Problem to solve - Two lines in the listing below mark the span: one contains "Devotion Bloom - Hartje" and one contains "Ascend - Vogel - Bird Cedar". Reproduce both of them and everything between, exactly.

Records provided -
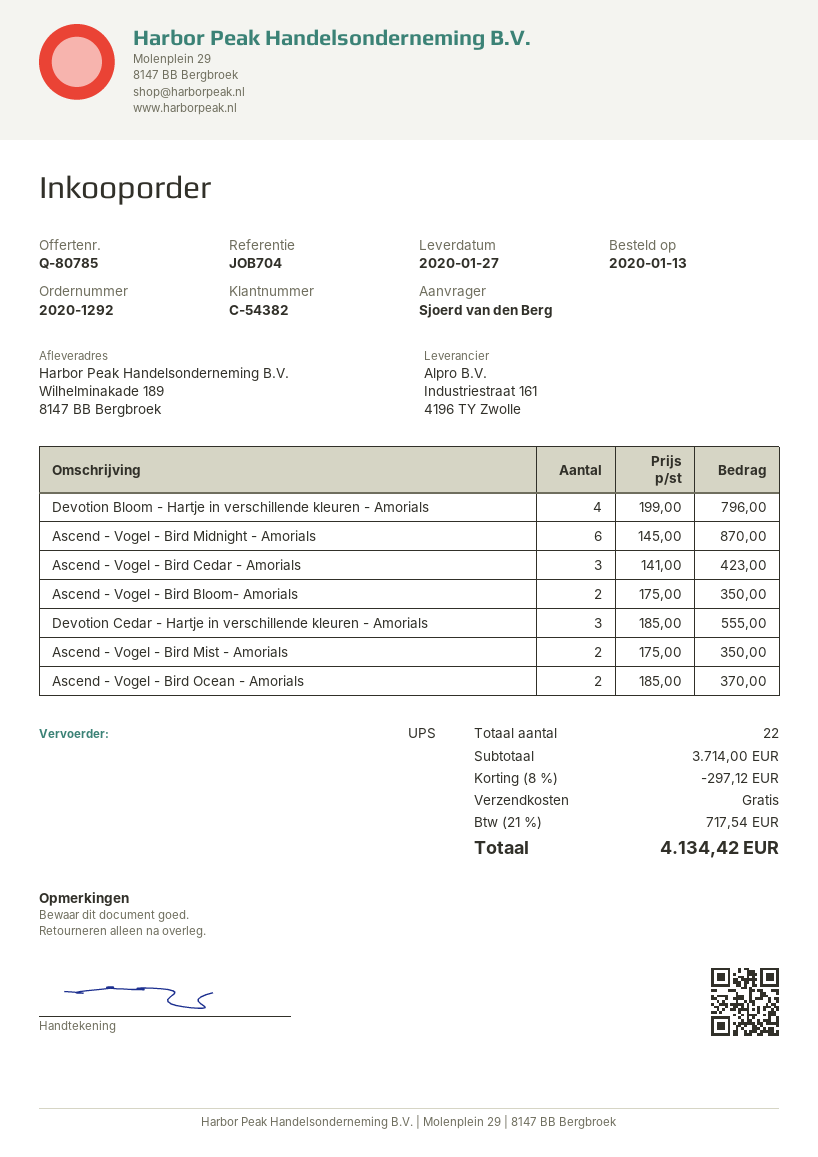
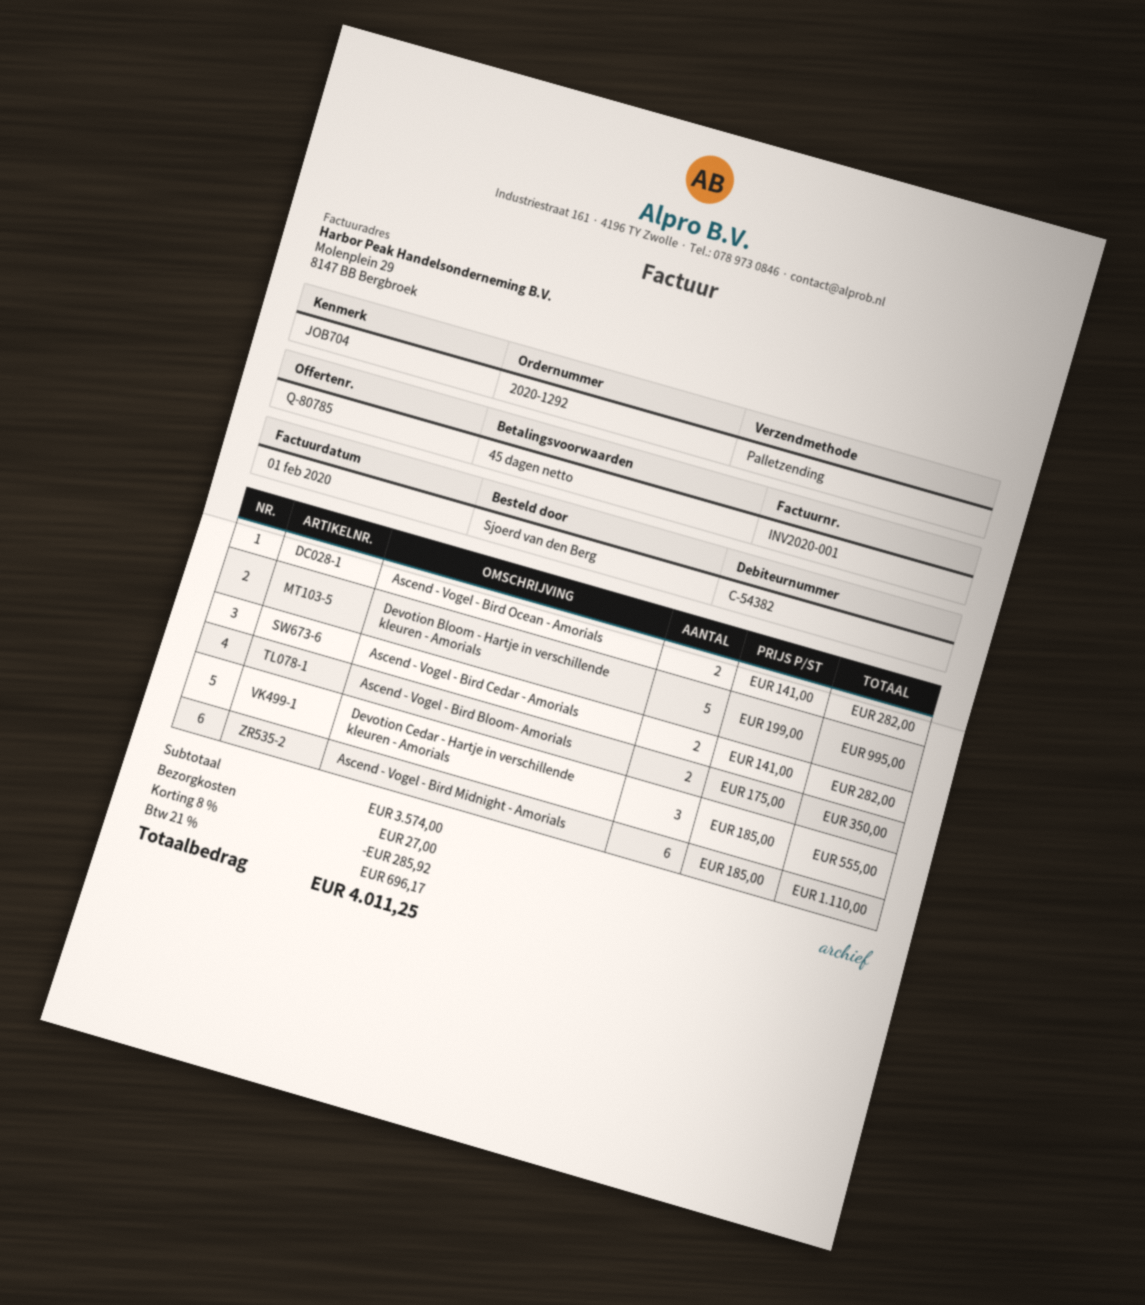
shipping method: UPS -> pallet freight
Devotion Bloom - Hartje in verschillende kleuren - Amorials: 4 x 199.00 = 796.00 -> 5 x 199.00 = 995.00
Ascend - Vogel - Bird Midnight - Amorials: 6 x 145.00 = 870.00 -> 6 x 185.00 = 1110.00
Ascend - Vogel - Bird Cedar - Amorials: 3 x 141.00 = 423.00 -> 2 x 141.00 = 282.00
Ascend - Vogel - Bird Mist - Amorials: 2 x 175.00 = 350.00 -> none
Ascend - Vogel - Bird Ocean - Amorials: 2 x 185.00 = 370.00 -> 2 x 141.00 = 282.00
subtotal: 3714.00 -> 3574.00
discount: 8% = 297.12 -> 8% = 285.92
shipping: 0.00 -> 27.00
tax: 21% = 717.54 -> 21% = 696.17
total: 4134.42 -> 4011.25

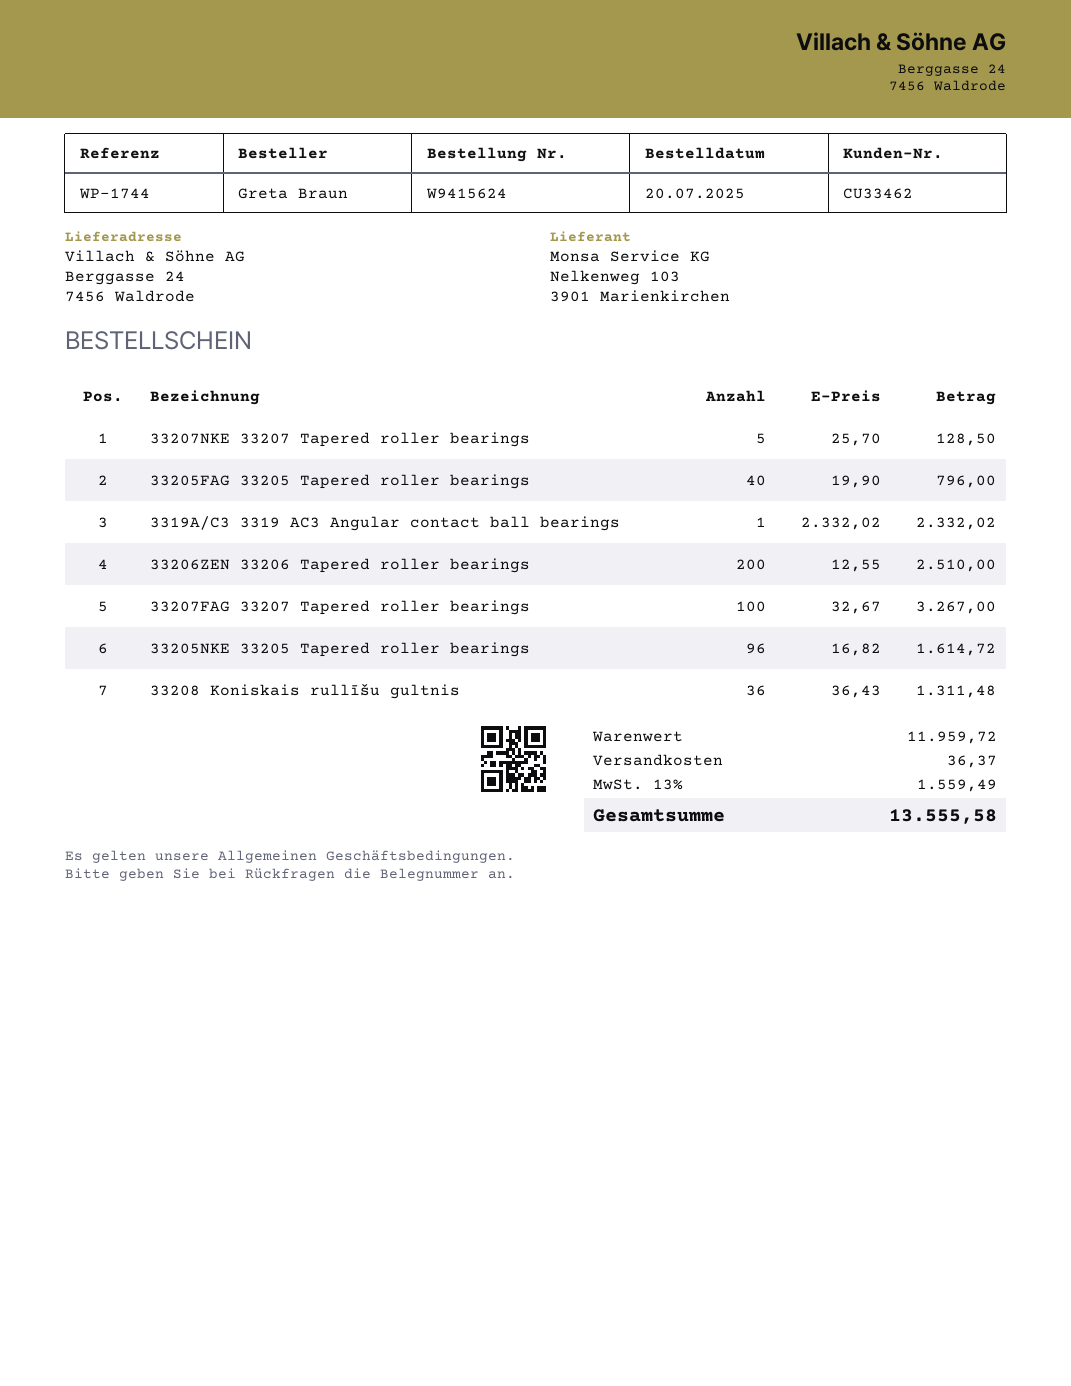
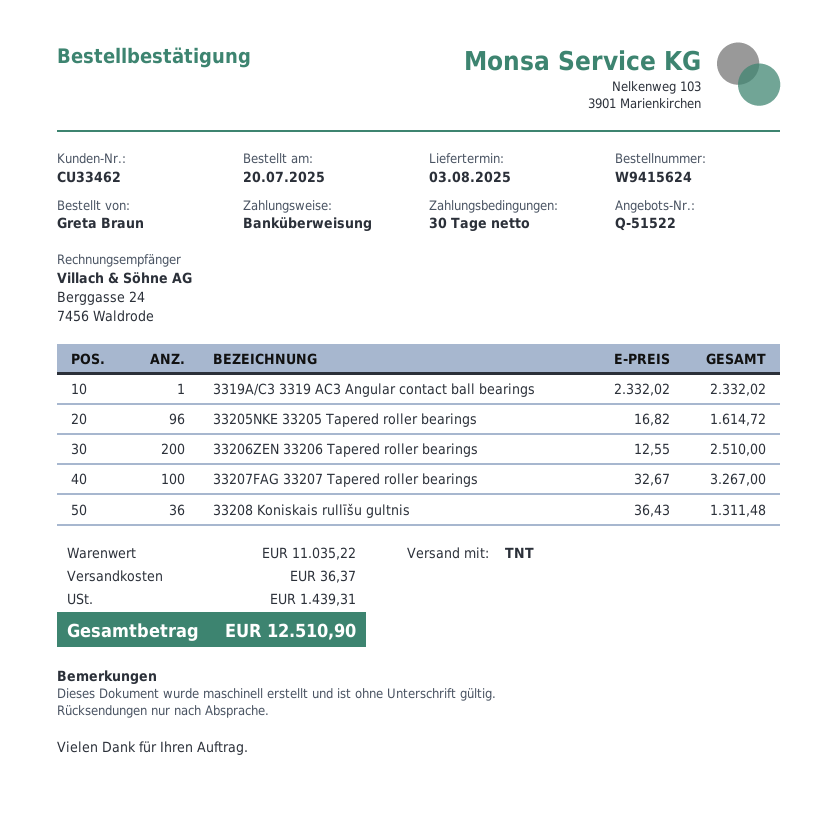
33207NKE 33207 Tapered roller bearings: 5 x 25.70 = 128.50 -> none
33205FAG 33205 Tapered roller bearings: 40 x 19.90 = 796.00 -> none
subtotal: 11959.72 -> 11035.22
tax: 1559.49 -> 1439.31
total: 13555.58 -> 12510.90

Answer to the problem -
Devotion Bloom - Hartje in verschillende kleuren - Amorials: 4 x 199.00 = 796.00 -> 5 x 199.00 = 995.00
Ascend - Vogel - Bird Midnight - Amorials: 6 x 145.00 = 870.00 -> 6 x 185.00 = 1110.00
Ascend - Vogel - Bird Cedar - Amorials: 3 x 141.00 = 423.00 -> 2 x 141.00 = 282.00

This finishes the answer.